The OECD released comprehensive guidance on 27 April 2026 to help governments—particularly in developing and emerging economies—design and implement investment tax incentives more effectively, covering the complete policy lifecycle from conception to reform while addressing common challenges faced by countries with limited administrative capacity.
The OECD announced that it published “A Practical Guide to Investment Tax Incentives”, offering governments—especially in developing and emerging economies—practical guidance on designing and implementing investment tax incentives on 27 April 2026.
The guide covers the complete policy lifecycle, from conception through design, implementation, monitoring, evaluation, and reform. Drawing on global experiences, it identifies common challenges and presents practical solutions to enhance policy outcomes.
The report underlines the importance of ensuring that tax incentives deliver clear economic benefits relative to their costs, to support investment attraction and domestic revenue mobilisation. Particular emphasis is placed on potential actions for countries facing more significant resource constraints, recognising that reform options will differ across countries.
Covering each stage of the policy lifecycle – from conception and design to implementation, monitoring, evaluation and reform – the guide highlights why the stage matters for effective tax incentive policymaking, common challenges faced in practice, and practical approaches to improve outcomes. Drawing on examples from countries worldwide, it complements existing guidance, including from the OECD and the Platform for Collaboration on Tax, by focusing on implementation and reform in practice, with an emphasis on actionable steps for countries with limited administrative and institutional capacity.
Executive summary
This Practical Guide to Investment Tax Incentives supports policymakers and practitioners, particularly in developing and emerging economies, to better design and implement tax incentives.

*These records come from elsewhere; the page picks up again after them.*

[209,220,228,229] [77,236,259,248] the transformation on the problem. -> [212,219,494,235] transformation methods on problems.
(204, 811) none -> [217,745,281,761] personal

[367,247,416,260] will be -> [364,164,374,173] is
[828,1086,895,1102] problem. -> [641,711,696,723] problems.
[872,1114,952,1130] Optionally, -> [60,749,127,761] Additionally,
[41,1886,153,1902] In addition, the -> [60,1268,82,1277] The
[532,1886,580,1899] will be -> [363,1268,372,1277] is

Tax incentives are used widely by governments but they are not always effective at achieving policy goals, and can come with high costs and distortions. This guide looks at how to approach and improve outcomes at each stage in the tax incentive policy lifecycle, from conception, to design, implementation, monitoring, and evaluation. By highlighting key decision points and practical options, it aims to inform assessments of trade-offs across policy choices and prioritisation of reforms, drawing on lessons from country experiences worldwide. Across the lifecycle, improving governance and inter-agency cooperation is key for more effective policymaking.
This guide seeks to complement existing policy guidance on tax incentives by outlining different approaches where capacity and resources are constrained, across the lifecycle, to support meaningful reforms. Tax incentive policymaking varies substantially across countries and contexts. Some governments deliberately seek to minimise the use of tax incentives, relying instead on broader measures to foster investment, whereas others view targeted tax relief as a key tool to attract specific types of investment or address perceived policy needs. While many common best practices apply to all incentives, differing government resources and economic and political contexts impact the most feasible or appropriate options for policymakers. Evidence on the effects of some features of tax incentive design and implementation is well understood, but the effects of other aspects can be less clear cut and will require weighing expected benefits with potential costs.

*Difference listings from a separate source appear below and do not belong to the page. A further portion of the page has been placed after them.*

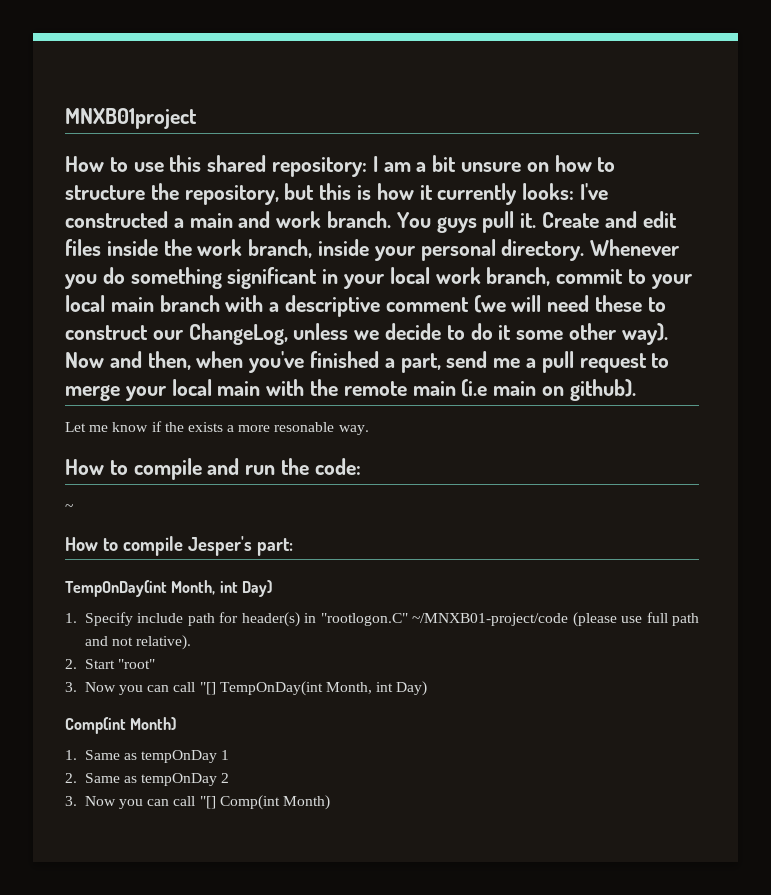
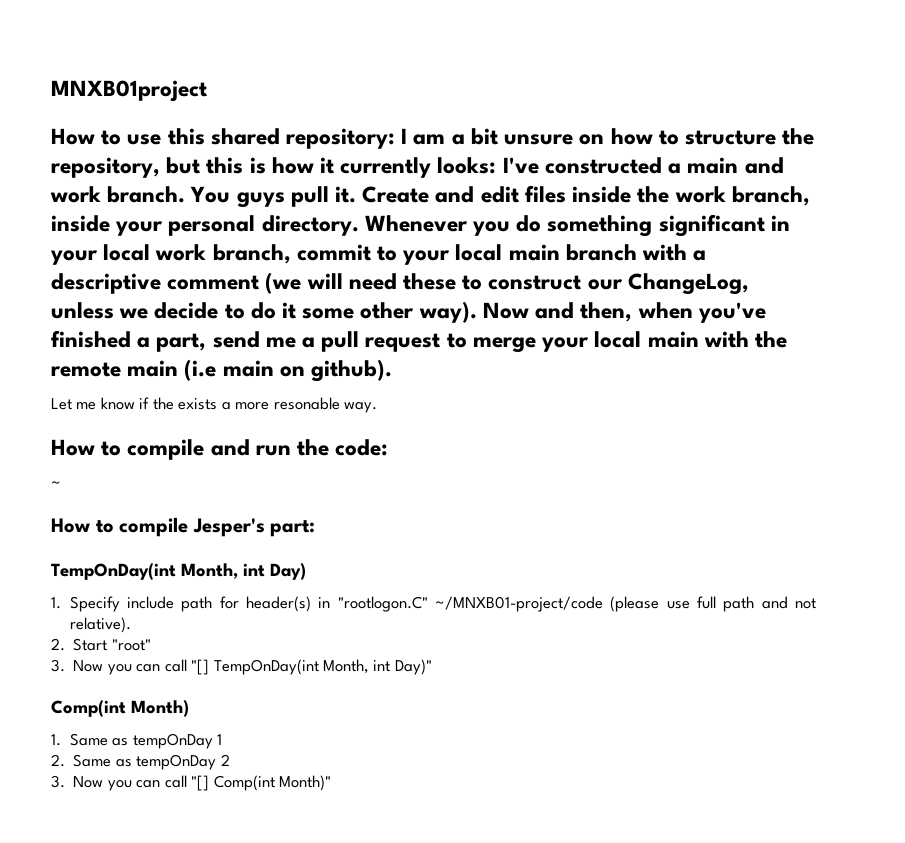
[396,681,428,696] Day) -> [394,659,432,675] Day)"
[282,795,330,810] Month) -> [278,775,331,791] Month)"

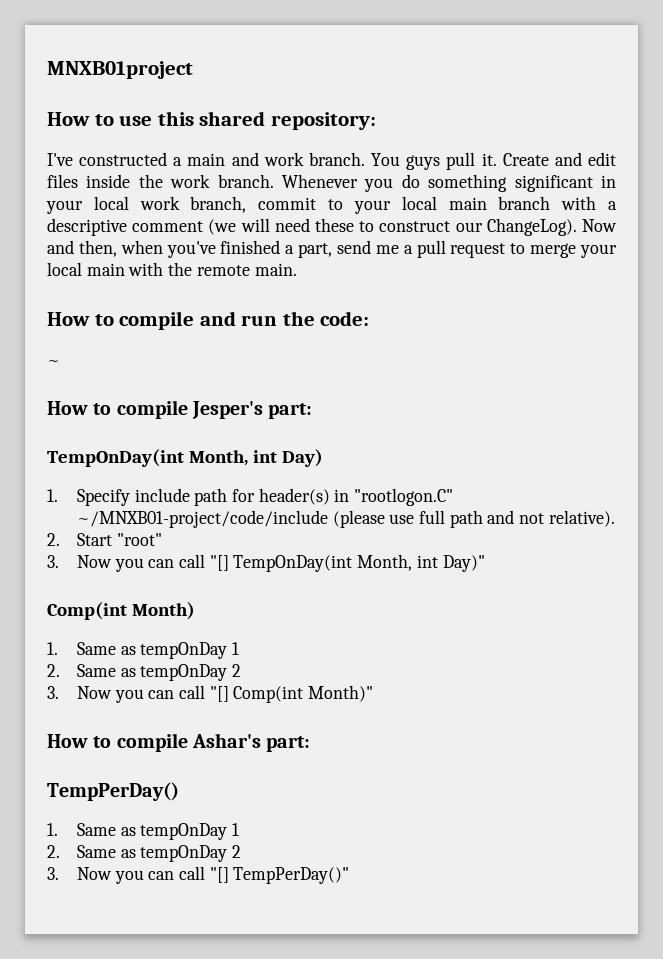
[401,128,815,145] [51,157,497,178] I am a bit unsure on how to structure the repository, but this is how it currently looks: -> (376, 121) //
[731,186,810,206] [51,215,359,236] branch, inside your personal directory. -> [217,174,274,188] branch.
[627,273,749,295] [51,301,477,323] ChangeLog, unless we decide to do it some other way). -> [486,218,577,236] ChangeLog).
[127,359,393,382] [51,397,378,413] main (i.e main on github). // Let me know if the exists a more resonable way. -> [254,263,297,276] main.
[434,596,603,612] ~/MNXB01-project/code -> [76,510,328,528] ~/MNXB01-project/code/include
(331, 783) none -> [47,733,311,752] [47,782,179,801] [47,823,239,840] [47,845,241,862] [47,866,350,884] // How to compile Ashar's part: // TempPerDay() // 1. Same as tempOnDay 1 // 2. Same as tempOnDay 2 // 3. Now you can call "[] TempPerDay()"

Priority recommendations to consider include:
Conception
- Determine the need for policy intervention and whether a tax incentive can be appropriate and cost-effective in achieving intended policy goals
- Assess likely costs and benefits of proposed tax incentives and selected alternatives, including direct and indirect effects to the extent possible, through ex-ante assessments. Consider simplified approaches where resources are constrained.
- Set governance procedures to safeguard due process and policy quality and ensure coherence with national priorities and other policy measures, including other incentives.
Design
- Select instrument type, targeting, generosity and other provisions to stimulate an investment response that would not have otherwise occurred, while limiting costs and distortions.
- Weigh trade-offs across design choices, given policy goals, government capacity, and context. Seek to improve second-best designs when first-best options are unavailable, by limiting costs and tying benefits to economic substance.
- Design incentives so that they can be monitored and evaluated through eligibility criteria that are specific and measurable.
Implementation
- Ensure that processes for receiving incentives are transparent and predictable to reduce compliance costs and uncertainty for investors, and administrative costs for governments.
- Prioritise self-assessment of eligibility by taxpayers and reduce opportunities for excessive discretion by authorities in selecting beneficiaries.
- Determine responsibility of authorities involved in granting process and strengthen inter-agency cooperation to facilitate verifications and enhance data sharing.
Monitoring
- Collect data on key metrics to inform policy evaluation and track compliance, including data on beneficiaries, take-up and the value of the tax benefits.
- Build capacity to better track how incentives are used in practice, including improving data infrastructure and data sharing across government agencies, and easing compliance burdens for firms.
Evaluation
- Seek to examine direct and indirect outcomes of the tax incentive to inform policy effectiveness and efficiency.
- Tailor evaluations to available resources and data; starting with descriptive analysis and building up capacity over time in resource constrained contexts.
- Use impartial evaluations to build a case for how to reform or remove incentives that are not delivering value for money.